Dec. 4th, 2018 12:21 pm
greenstorm: (Default)
At this time last year I got my first muscovy "ducks" (which are not actually ducks in the same way coastal redcedars are "thuja" and not "cedrus" or rose of sharon isn't a rose- their common name is a legacy of our tendency to reuse colonial names instead of using new names for new species). There were five of them, all female: Lilac, Silver, Cream, Chocolate, and Chocolate II. Later in the year my family brought me up a drake from the coast ("Drake") and the little flock was completed.

We can discuss how I name my animals some other time.

The muscovies overwintered in a little shed I modified out of a lean-to. The girls had relatively rough feathers; they hadn't had water to bathe in where they came from, just drinking water. Bathing encourages their waterproofing gland and makes them sleek and weather resistant. I didn't let them out because I wasn't certain they'd stay, but I did give them a very small outdoor yard that had a tub of water to bathe in. They bathed a lot, and pooped a lot, to the point where I needed to chip ice-shit mixture away from their tub to empty it.

In the spring Chocolate started sitting on a nest of eggs even before the snow was gone. She hatched 6 adorable ducklings and mothered them well. Lilac and Chocolate II hatched, and Chocolate II stole the babies, taking care of a total of 18 little ones. They were also adorable. As the weather warmed the Silver and Cream also sat but with less success and I lost some ducklings both to an unknown issue (narrowed down to niacin deficiency from too much foraging, heat stroke, or mushroom poisoning) and to the evacuation.

Tiny yellow/black fluffballs grew up into truly lovely birds faster than I could imagine. Muscovies are very quiet birds. They make a little hissing or trilling sound depending on sex, fly around some, and congregate in little groups to chat and look at the sky. Often they'd be perching on my deck railing when I looked out in the morning, and even still the youngest little girl will fly up to my railing to hang out.

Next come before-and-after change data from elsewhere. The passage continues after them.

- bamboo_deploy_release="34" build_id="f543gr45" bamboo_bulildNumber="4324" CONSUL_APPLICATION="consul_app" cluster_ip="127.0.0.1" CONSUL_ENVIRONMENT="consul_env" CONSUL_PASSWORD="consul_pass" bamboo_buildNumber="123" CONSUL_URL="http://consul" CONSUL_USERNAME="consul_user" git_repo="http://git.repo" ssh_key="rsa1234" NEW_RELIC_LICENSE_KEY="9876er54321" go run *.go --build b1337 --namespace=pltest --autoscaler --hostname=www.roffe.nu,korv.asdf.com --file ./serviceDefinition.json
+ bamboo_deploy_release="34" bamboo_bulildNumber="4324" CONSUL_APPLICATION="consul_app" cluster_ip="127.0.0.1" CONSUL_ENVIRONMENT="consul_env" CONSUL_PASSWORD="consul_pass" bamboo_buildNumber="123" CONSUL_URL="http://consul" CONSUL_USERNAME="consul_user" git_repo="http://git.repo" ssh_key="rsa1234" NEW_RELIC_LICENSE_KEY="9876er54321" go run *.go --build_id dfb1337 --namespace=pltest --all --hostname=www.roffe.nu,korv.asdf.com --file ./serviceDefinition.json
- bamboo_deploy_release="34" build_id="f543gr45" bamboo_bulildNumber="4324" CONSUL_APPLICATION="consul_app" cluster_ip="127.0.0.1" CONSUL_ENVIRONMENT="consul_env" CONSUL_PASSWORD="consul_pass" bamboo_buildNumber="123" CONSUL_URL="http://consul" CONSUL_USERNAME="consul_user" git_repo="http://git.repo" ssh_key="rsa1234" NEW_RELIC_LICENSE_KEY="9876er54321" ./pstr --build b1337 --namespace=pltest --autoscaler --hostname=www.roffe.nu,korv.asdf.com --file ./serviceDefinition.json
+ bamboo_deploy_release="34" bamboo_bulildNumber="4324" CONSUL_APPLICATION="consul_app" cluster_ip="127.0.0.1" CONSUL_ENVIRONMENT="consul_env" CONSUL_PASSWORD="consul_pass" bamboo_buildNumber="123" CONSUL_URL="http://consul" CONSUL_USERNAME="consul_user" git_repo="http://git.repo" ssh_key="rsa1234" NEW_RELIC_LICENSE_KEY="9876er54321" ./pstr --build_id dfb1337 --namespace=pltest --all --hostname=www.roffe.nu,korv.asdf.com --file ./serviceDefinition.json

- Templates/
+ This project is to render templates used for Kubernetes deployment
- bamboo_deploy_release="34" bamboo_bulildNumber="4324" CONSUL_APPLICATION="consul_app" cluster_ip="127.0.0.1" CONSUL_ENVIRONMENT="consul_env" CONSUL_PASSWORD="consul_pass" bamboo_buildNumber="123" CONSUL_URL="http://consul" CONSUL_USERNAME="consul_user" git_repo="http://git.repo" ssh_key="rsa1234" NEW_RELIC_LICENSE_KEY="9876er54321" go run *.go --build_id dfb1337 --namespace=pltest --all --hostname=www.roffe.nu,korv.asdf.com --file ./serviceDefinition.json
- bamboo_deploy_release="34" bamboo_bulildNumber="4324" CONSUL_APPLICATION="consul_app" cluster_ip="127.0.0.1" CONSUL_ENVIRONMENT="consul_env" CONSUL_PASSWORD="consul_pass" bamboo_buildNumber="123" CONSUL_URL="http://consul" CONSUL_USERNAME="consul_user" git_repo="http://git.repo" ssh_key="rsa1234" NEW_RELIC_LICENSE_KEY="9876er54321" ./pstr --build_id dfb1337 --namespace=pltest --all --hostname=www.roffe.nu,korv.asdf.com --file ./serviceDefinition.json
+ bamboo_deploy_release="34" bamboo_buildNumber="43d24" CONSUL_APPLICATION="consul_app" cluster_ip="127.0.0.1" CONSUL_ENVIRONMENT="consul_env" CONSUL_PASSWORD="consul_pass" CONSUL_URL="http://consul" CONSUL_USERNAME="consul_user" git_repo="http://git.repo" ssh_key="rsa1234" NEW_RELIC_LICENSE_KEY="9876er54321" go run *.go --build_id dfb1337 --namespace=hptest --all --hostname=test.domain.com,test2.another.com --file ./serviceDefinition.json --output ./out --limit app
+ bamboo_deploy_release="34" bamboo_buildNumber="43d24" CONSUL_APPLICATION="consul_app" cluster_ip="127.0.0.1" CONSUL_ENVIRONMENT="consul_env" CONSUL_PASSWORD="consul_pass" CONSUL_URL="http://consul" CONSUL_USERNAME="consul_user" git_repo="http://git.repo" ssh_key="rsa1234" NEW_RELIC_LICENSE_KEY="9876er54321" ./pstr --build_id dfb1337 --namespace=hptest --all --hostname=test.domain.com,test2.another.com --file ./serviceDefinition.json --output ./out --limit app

Thing is, none of the birds I have can live well in the same sex ratio in which they're born. I ended up with very roughly 18 male muscovies to 8 females hatched this year. Once those eggs hatched the fate of most of those males was set. If I wanted to continue keeping muscovies - and I love them and would be very sad to be without them - either I or someone else would have to kill some. When I raised rats I carefully placed all my babies in pet homes. There are not pet homes for male birds. And... I was not going to ship my babies off to be confused and terrified before they were killed.

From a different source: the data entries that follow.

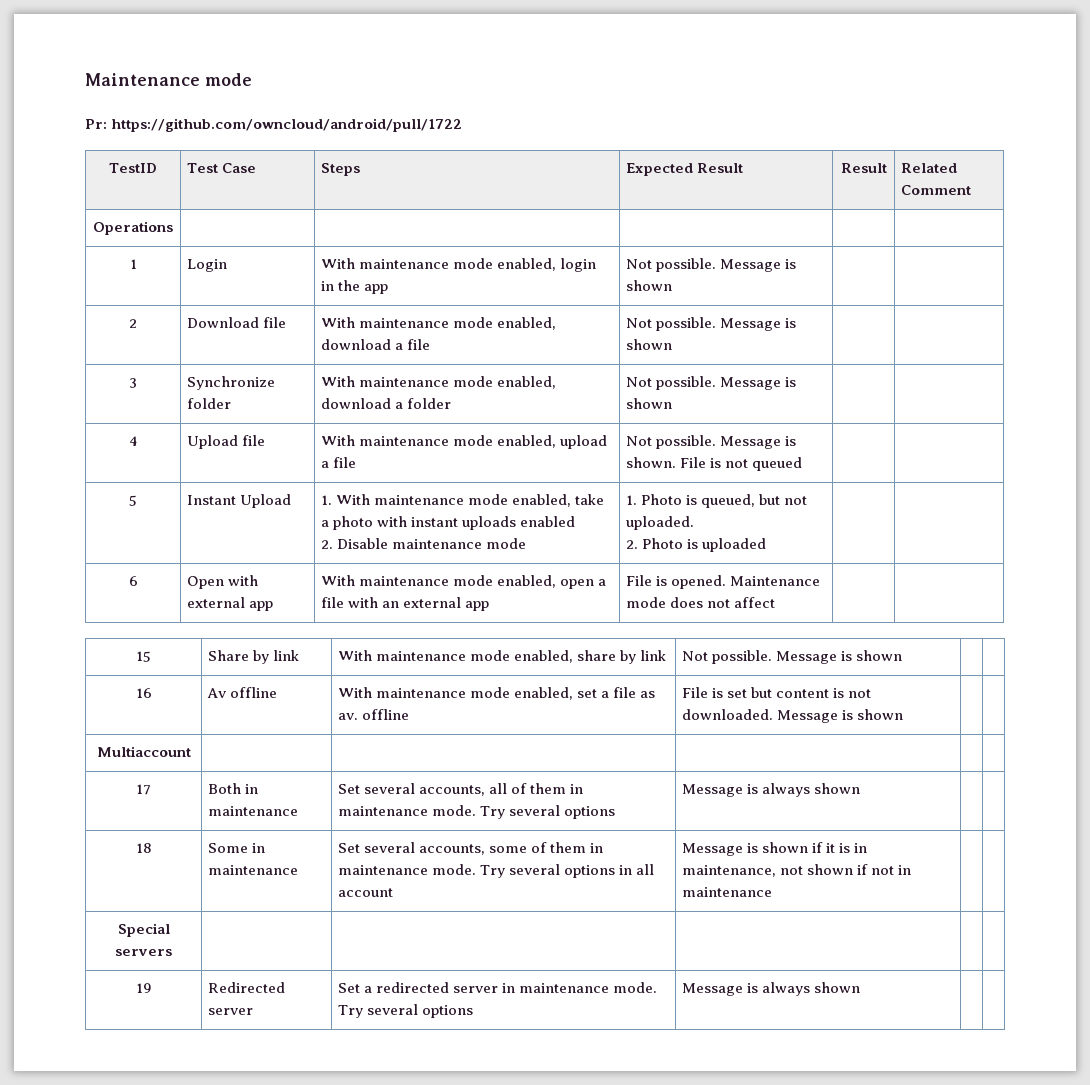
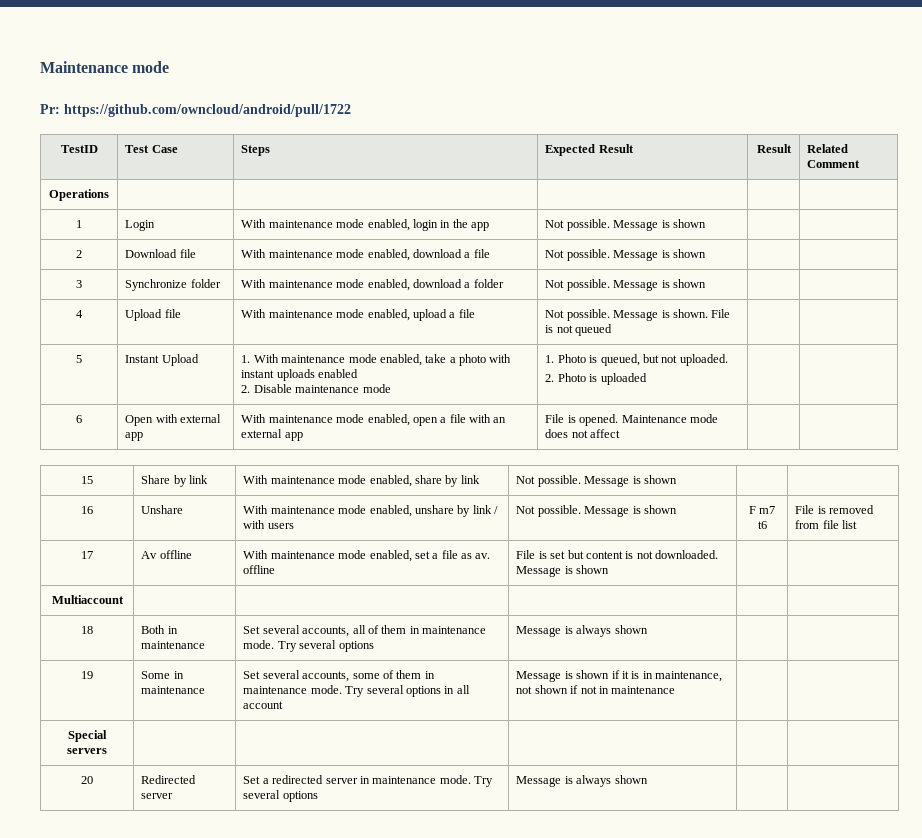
- 16 | Av offline | With maintenance mode enabled, set a file as av. offline | File is set but content is not downloaded. Message is shown | |
+ 16 | Unshare | With maintenance mode enabled, unshare by link / with users | Not possible. Message is shown | F m7 t6 | File is removed from file list
+ 17 | Av offline | With maintenance mode enabled, set a file as av. offline | File is set but content is not downloaded. Message is shown | |
- 17 | Both in maintenance | Set several accounts, all of them in maintenance mode. Try several options | Message is always shown | |
+ 18 | Both in maintenance | Set several accounts, all of them in maintenance mode. Try several options | Message is always shown | |
- 18 | Some in maintenance | Set several accounts, some of them in maintenance mode. Try several options in all account | Message is shown if it is in maintenance, not shown if not in maintenance | |
+ 19 | Some in maintenance | Set several accounts, some of them in maintenance mode. Try several options in all account | Message is shown if it is in maintenance, not shown if not in maintenance | |
- 19 | Redirected server | Set a redirected server in maintenance mode. Try several options | Message is always shown | |
+ 20 | Redirected server | Set a redirected server in maintenance mode. Try several options | Message is always shown | |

I had a taste of what was coming in the summer. Lilac had a prolapse: that's where the poop/urine/egg tract (it's all one hole in birds) inverts and there are parts hanging out the body that really should be inside. I hate it when this happens to any animal. There's a really high chance for infection if it's not dealt with quickly and it just hits my creeping horror buttons. We caught her, tried to re-insert the organ, but there was too much damage and things wouldn't line up right. Tucker helped me; we calmed her, held her down, and chopped off her head with an axe. When she had finished bleeding and twitching I plucked her, gutted her, cut her up, and put her in the freezer.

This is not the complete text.